Totally agree with you on this, I would have loved to buy a new Bear over the past few years but there's no way I'm shelling out the coin that they are asking for them. There are so many bows out there, that are as good or better at a much better price. I have wanted a Bear TD for awhile now and price is the only reason I haven't bought one. For $850 you can get some pretty damn sweet bows. 


Sent from my iPhone using Tapatalk


----------



## jder30 (Apr 25, 2012)

I have late 60's early sears recurve bow that was made by Indian Archery that I use to outshoot my range buddy's Bear Grizzly! Both bows are 58" 45lb draw. He was amazed at how smooth and quiet My lil ole Kemore Brown, Sears bow shot


----------



## jder30 (Apr 25, 2012)

My Sears Recurve Bow. Kinda plain Jane ugly, but shoots like a dream!
Cost only $37! most of my bows cost
less than $150; However, I am saving up to purchase a Bear 64" Super Kodiak w/black phenolic riser! This modern bow, imho, is extraordinarlly beautiful!


----------



## sjt85 (Sep 2, 2014)

johnno said:


> Not to hijack this thread - but I have heard the later model Bear Grizzly limbs are way down on the older model limbs with the new limbs having less laminations and not capable of shooting with fast flight type strings - can anyone confirm or deny?
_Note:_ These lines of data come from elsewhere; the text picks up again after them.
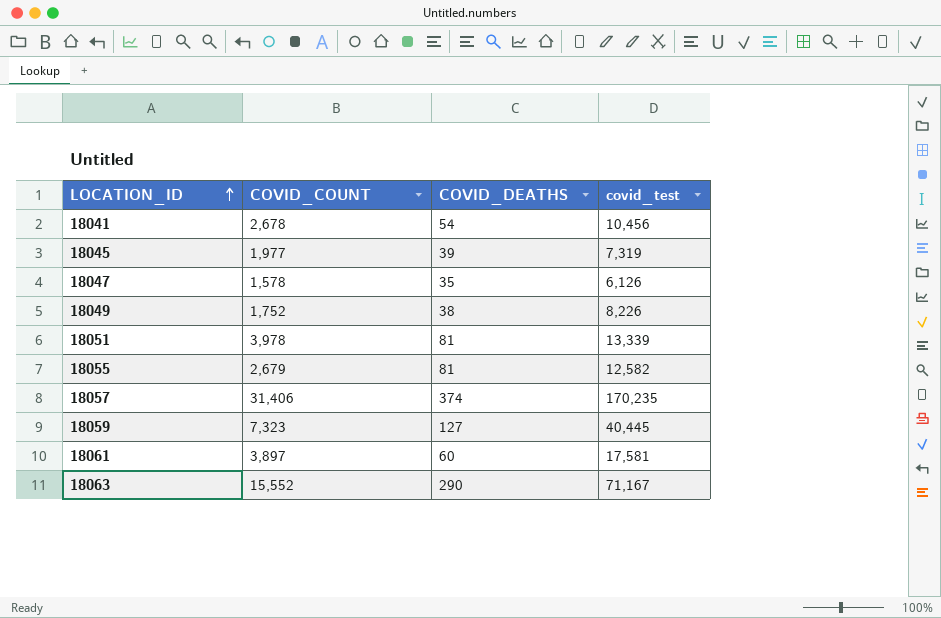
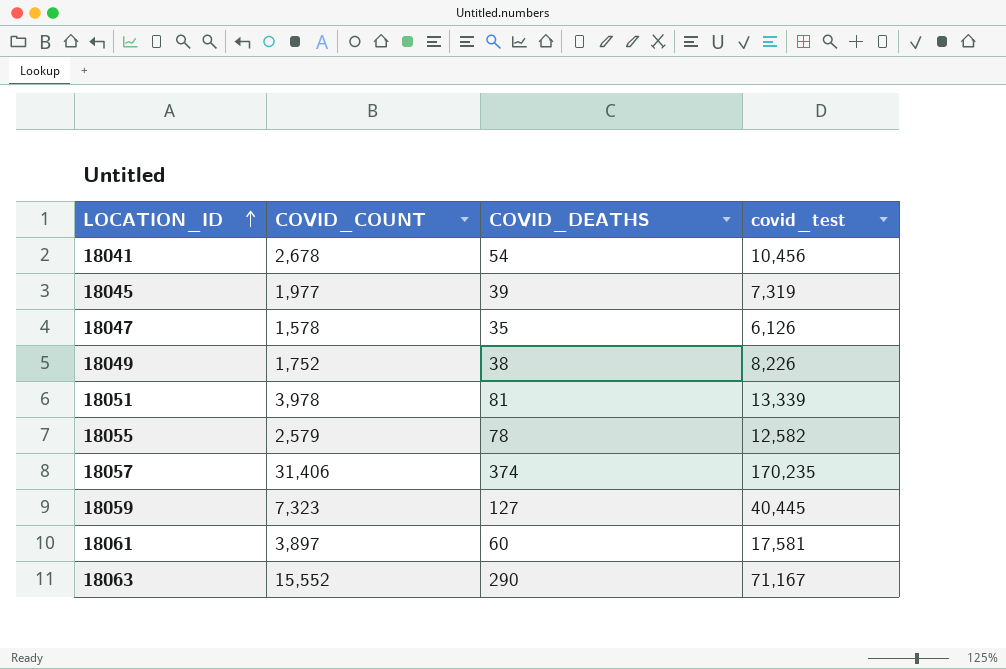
18055 | COVID_COUNT: 2,679 -> 2,579
18055 | COVID_DEATHS: 81 -> 78

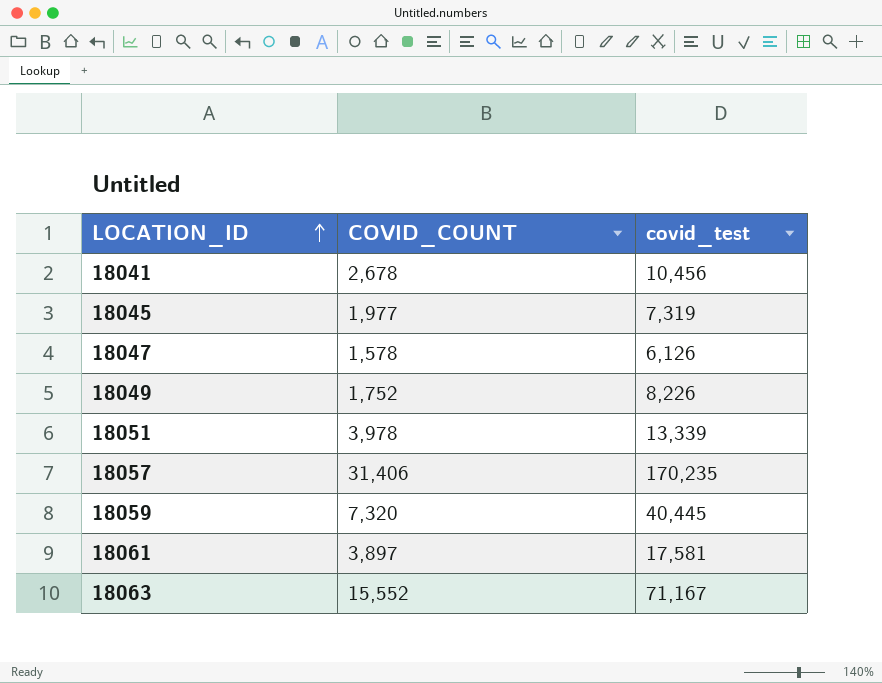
column COVID_DEATHS | position: 3 -> none
row 18055: 2,579 | 78 | 12,582 -> none
18059 | COVID_COUNT: 7,323 -> 7,320

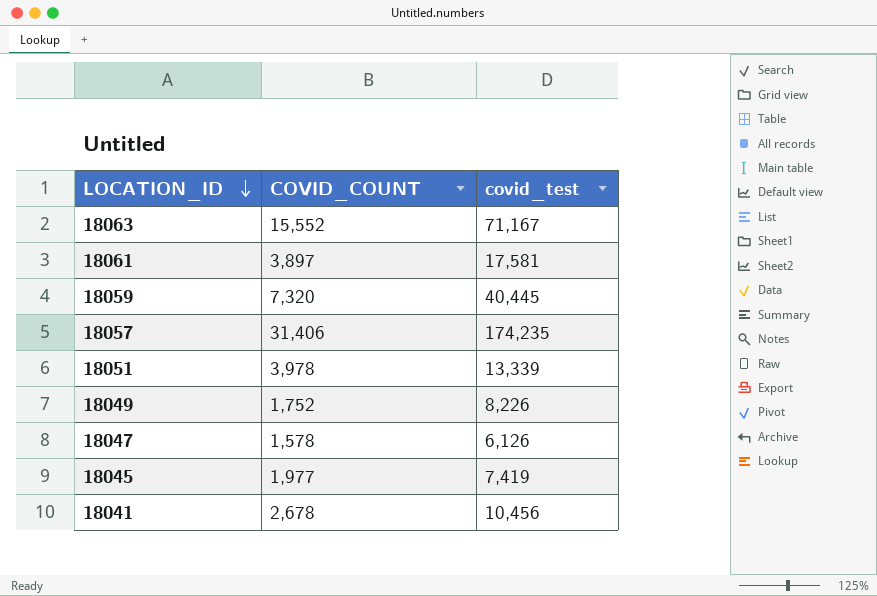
row order: LOCATION_ID ascending -> LOCATION_ID descending
18057 | covid_test: 170,235 -> 174,235
18045 | covid_test: 7,319 -> 7,419

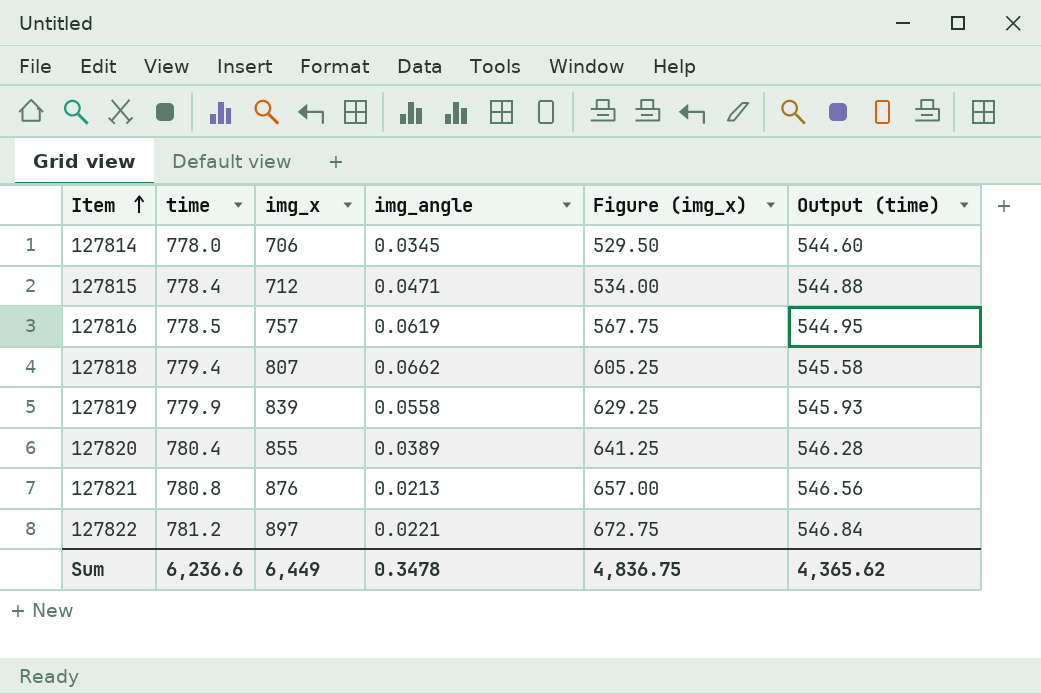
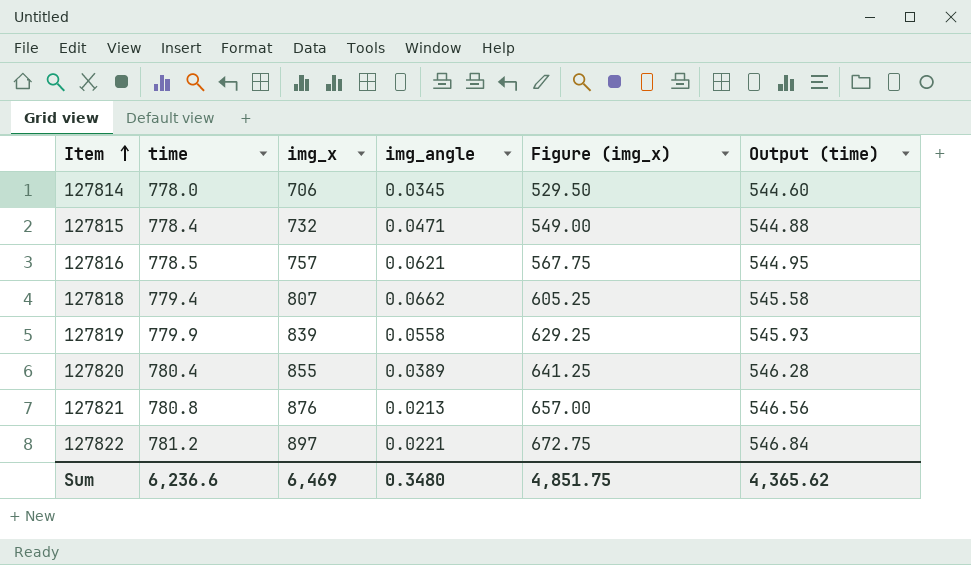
127815 | img_x: 712 -> 732
127815 | Figure (img_x): 534.00 -> 549.00
127816 | img_angle: 0.0619 -> 0.0621
Sum | img_x: 6,449 -> 6,469
Sum | img_angle: 0.3478 -> 0.3480
Sum | Figure (img_x): 4,836.75 -> 4,851.75

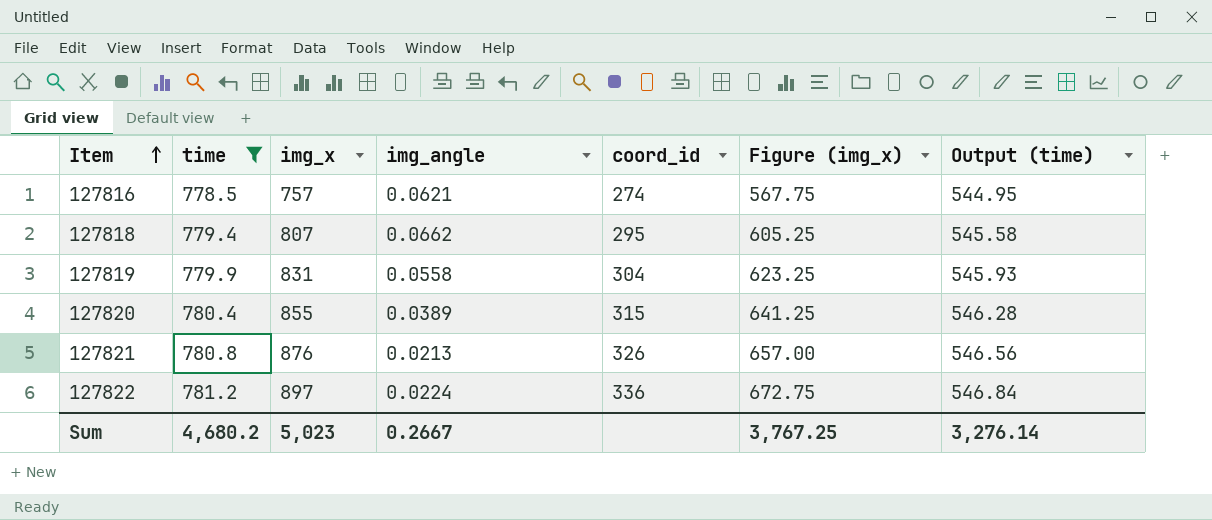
filter: none -> time >= 778.5
column coord_id | position: none -> 5
127819 | img_x: 839 -> 831
127819 | Figure (img_x): 629.25 -> 623.25
127822 | img_angle: 0.0221 -> 0.0224
Sum | time: 6,236.6 -> 4,680.2
Sum | img_x: 6,469 -> 5,023
Sum | img_angle: 0.3480 -> 0.2667
Sum | Figure (img_x): 4,851.75 -> 3,767.25
Sum | Output (time): 4,365.62 -> 3,276.14

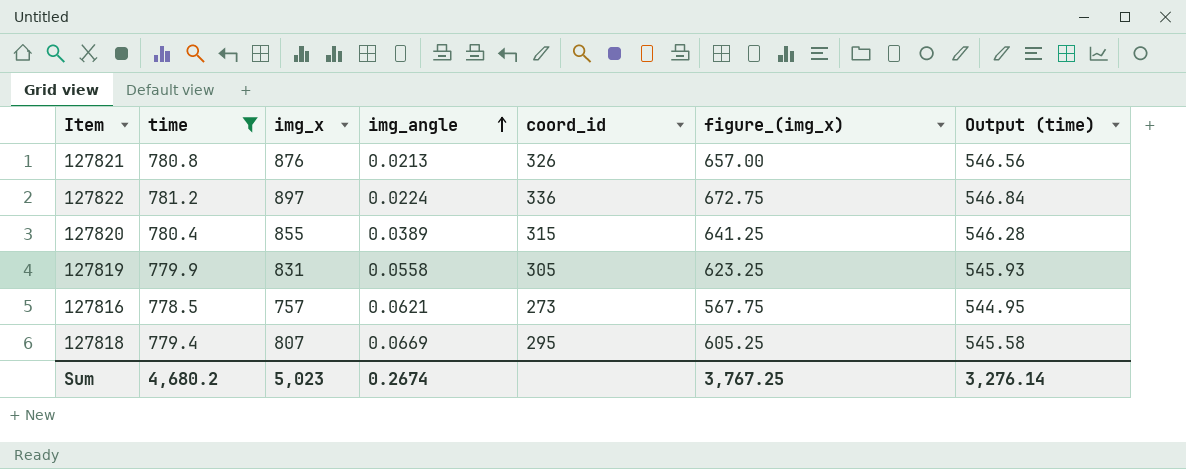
row order: Item ascending -> img_angle ascending
column name: Figure (img_x) -> figure_(img_x)
127819 | coord_id: 304 -> 305
127816 | coord_id: 274 -> 273
127818 | img_angle: 0.0662 -> 0.0669
Sum | img_angle: 0.2667 -> 0.2674

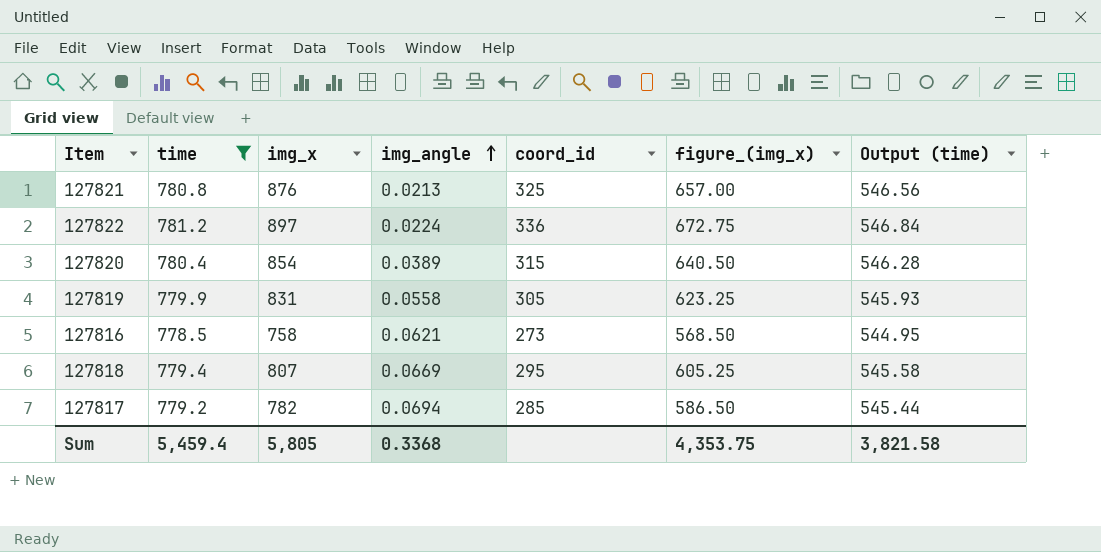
127821 | coord_id: 326 -> 325
127820 | img_x: 855 -> 854
127820 | figure_(img_x): 641.25 -> 640.50
127816 | img_x: 757 -> 758
127816 | figure_(img_x): 567.75 -> 568.50
row 127817: none -> 779.2 | 782 | 0.0694 | 285 | 586.50 | 545.44
Sum | time: 4,680.2 -> 5,459.4
Sum | img_x: 5,023 -> 5,805
Sum | img_angle: 0.2674 -> 0.3368
Sum | figure_(img_x): 3,767.25 -> 4,353.75
Sum | Output (time): 3,276.14 -> 3,821.58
If you look at the Bear website, the Grizzly comes with a non-FF string, and the Super Grizzly comes with FF string. I think that's the difference between the two models. Feel free to correct me if I am wrong...


----------



## snazy (Mar 30, 2014)

Started on Samick bows. Seem to be pretty common with beginners


----------



## KeithB078 (Oct 9, 2016)

love my Sage 2


----------



## lscotti (Jun 16, 2015)

sjt85 said:


> If you look at the Bear website, the Grizzly comes with a non-FF string, and the Super Grizzly comes with FF string. I think that's the difference between the two models. Feel free to correct me if I am wrong...


None of them comes with Fast-Flight string.

Grizzly comes with Dacron bowstring.

Super Grizzly comes with Dynaflight 97 flemish bowstring AND it has 2-layers laminated limbs + reinforced riser: these are the key improvements, compared to the basic Grizzly.


----------